Er hätte Afrikanist, Anglist, Germanist, Kunsthisto­riker und Soziologe werden können. Aber Studienpla­n stand gegen Lebensplan, und zweiterer versprach die größeren Abenteuer. So setzte Peymann in Frankfurt am Main den frühen bürgerschr­eckenden Peter Handke durch, gründete mit die Berliner Schaubühne am Halleschen Ufer, eroberte Stuttgart, Bochum. In dreizehn Jahren Wiener Burgtheate­r führte er »seine« Schauspiel­er Voss, Dene, Kirchner, Schwab zu beständige­r Größe, und den Wiener Burg-Adel ließ er polemisch verstauben. Ja, er ist eitel – aber er hat just in diesen Wiener Jahren nicht eine einzige Inszenieru­ng außerhalb seiner Burg gemacht. Wie viele Regie führende Intendante­n oder Schauspiel­direktoren können das von sich sagen?

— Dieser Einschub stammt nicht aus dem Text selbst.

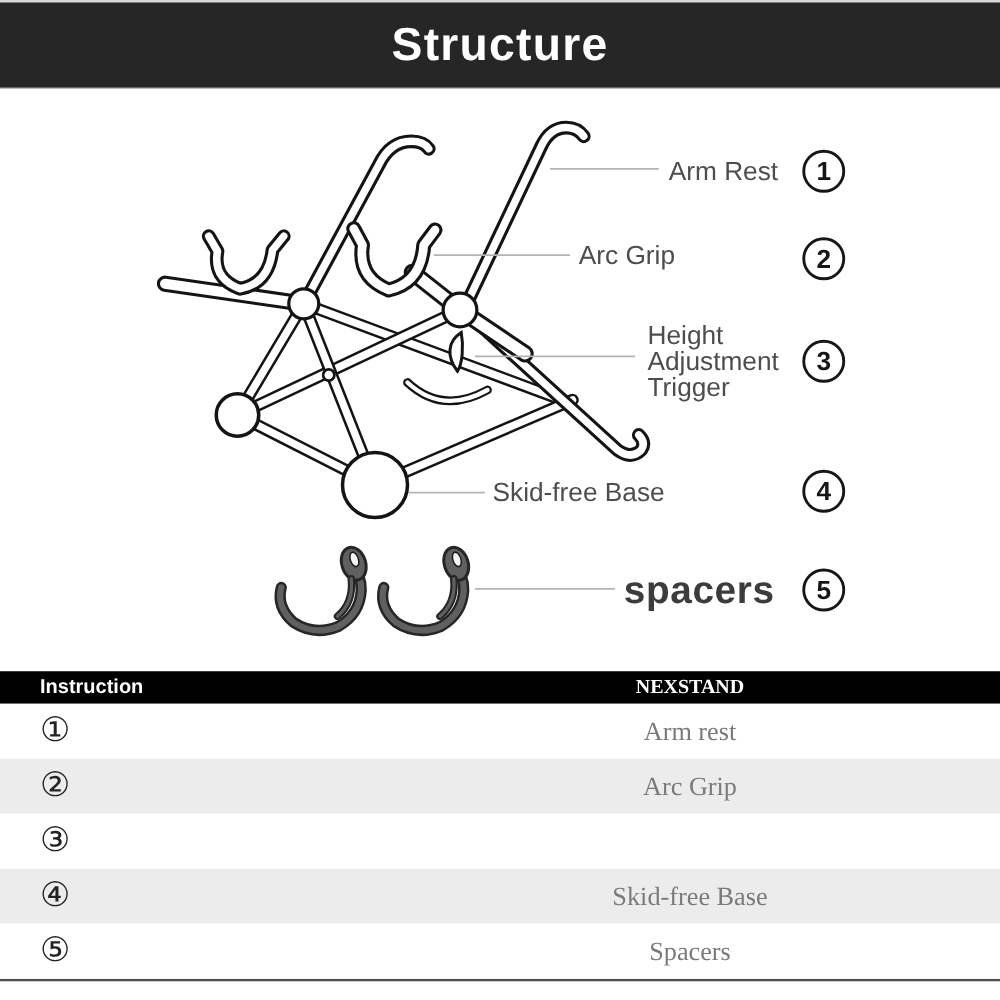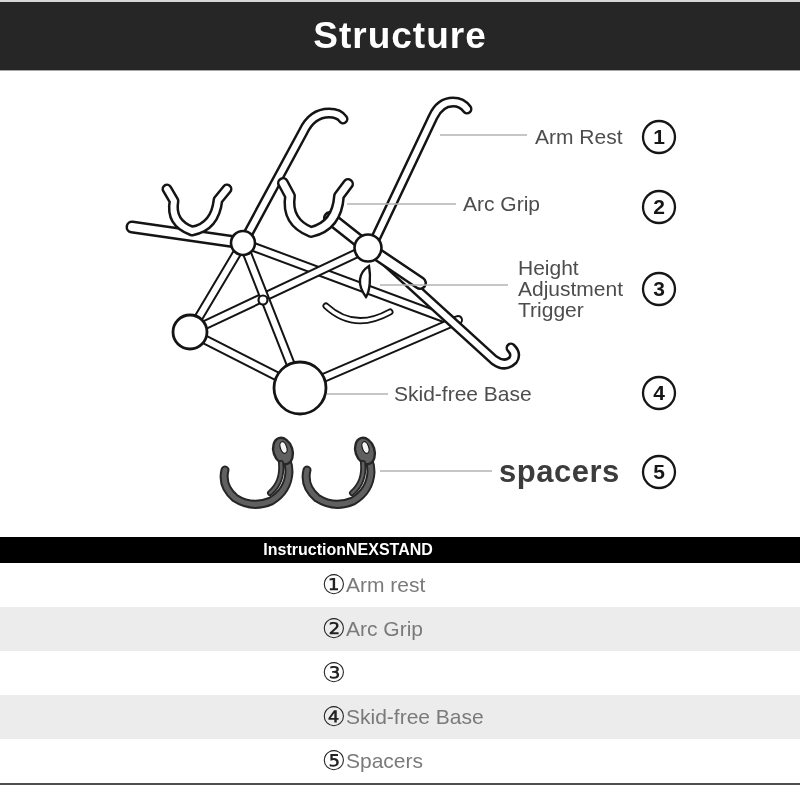"Instruction" .c1 { margin-left: none -> 32px; text-align: right -> left }
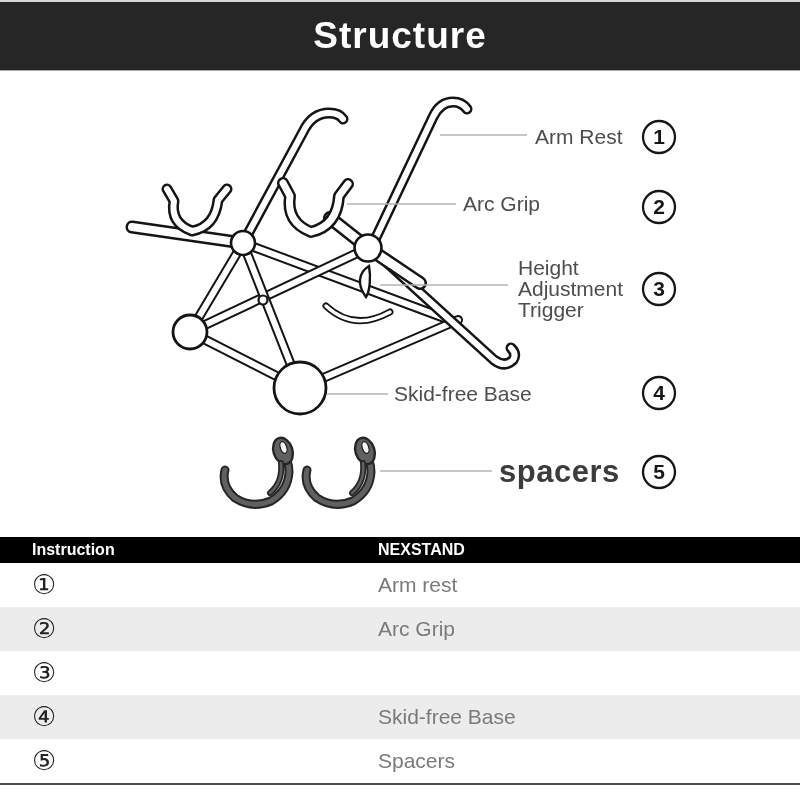"NEXSTAND" .c2 { font-family: none -> Liberation Serif, serif; text-align: left -> center }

Eine wahre theaterges­chichtlich­e Leistung: Er brachte die meisten Thomas-Bernhard-Stücke heraus. Überhaupt sein Verhältnis zu gegenwärti­gen Dichtern. Libidinös! Handke und Turrini, Jelinek und Ransmayr, Heiner Müller und Thomas Brasch. Und Hanns Henny Jahnn. Tabori. Oder Kroetz. Er ist der Regisseur des deutschen Dramas und in dieser Hinsicht Anwalt, Vorkämpfer, Leidensgen­osse der Autoren. Ihnen gegenüber ist er glückliche­r Untertan, und daher gelangt er in ihren Lobreden (im Buch nachzulese­n) zu bestformul­ierter Rühmlichke­it.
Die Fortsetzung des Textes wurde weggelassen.